▶ Problem to work on: After locating the line that holds "珠溪镇小滩村主任助理 | 体检人员姓名: 黄盟 -> 施文宇", repeat it and each following line exactly until the material ends, skipping pictures.

▶ Source data:
►

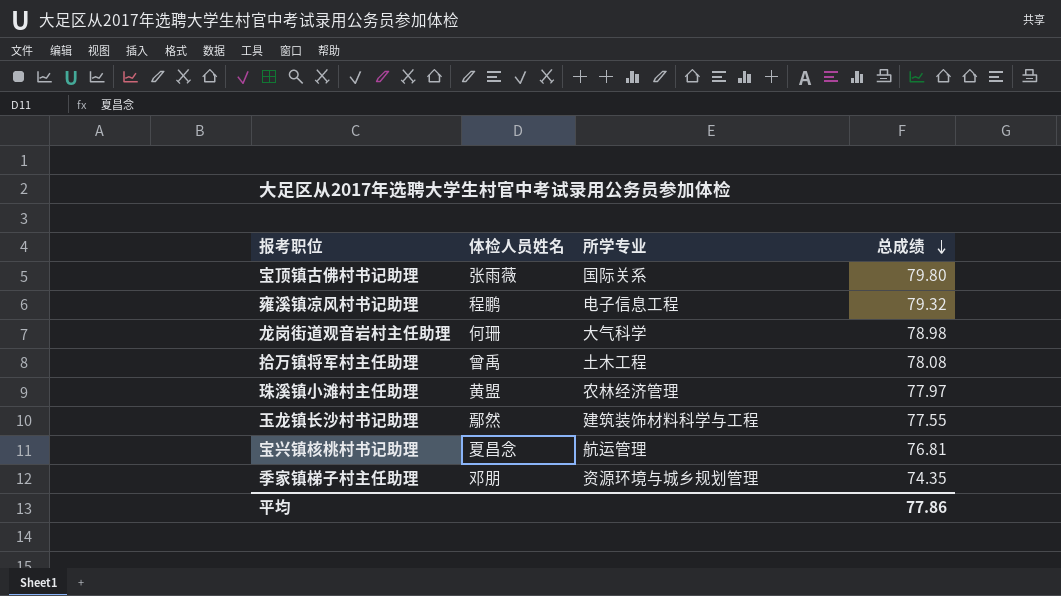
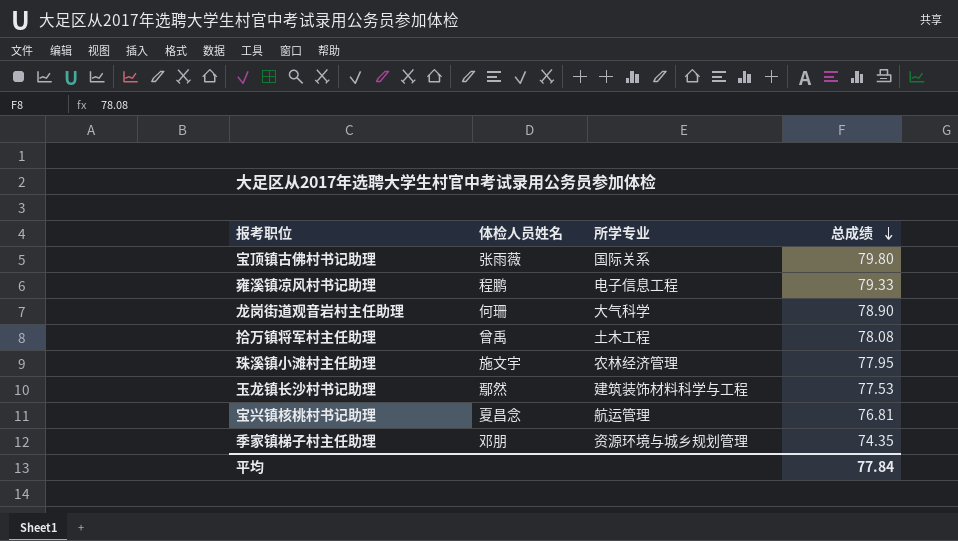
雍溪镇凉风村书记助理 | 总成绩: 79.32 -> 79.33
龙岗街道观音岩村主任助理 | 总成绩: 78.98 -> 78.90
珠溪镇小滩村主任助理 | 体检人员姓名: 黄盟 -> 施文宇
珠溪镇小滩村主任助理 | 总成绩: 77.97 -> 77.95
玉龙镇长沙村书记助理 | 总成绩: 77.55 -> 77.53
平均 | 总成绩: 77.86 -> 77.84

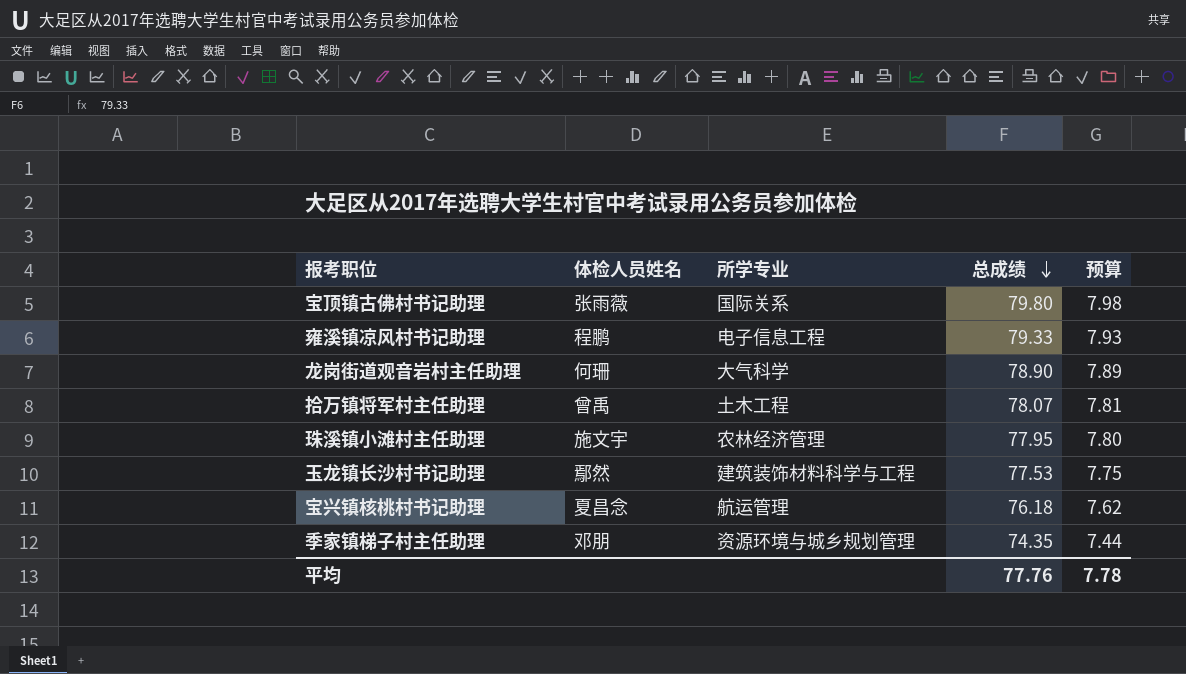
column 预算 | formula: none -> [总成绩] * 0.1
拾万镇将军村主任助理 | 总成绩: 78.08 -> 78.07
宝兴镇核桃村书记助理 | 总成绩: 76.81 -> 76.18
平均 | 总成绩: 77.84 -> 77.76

◄

▶ Task response:
珠溪镇小滩村主任助理 | 体检人员姓名: 黄盟 -> 施文宇
珠溪镇小滩村主任助理 | 总成绩: 77.97 -> 77.95
玉龙镇长沙村书记助理 | 总成绩: 77.55 -> 77.53
平均 | 总成绩: 77.86 -> 77.84

column 预算 | formula: none -> [总成绩] * 0.1
拾万镇将军村主任助理 | 总成绩: 78.08 -> 78.07
宝兴镇核桃村书记助理 | 总成绩: 76.81 -> 76.18
平均 | 总成绩: 77.84 -> 77.76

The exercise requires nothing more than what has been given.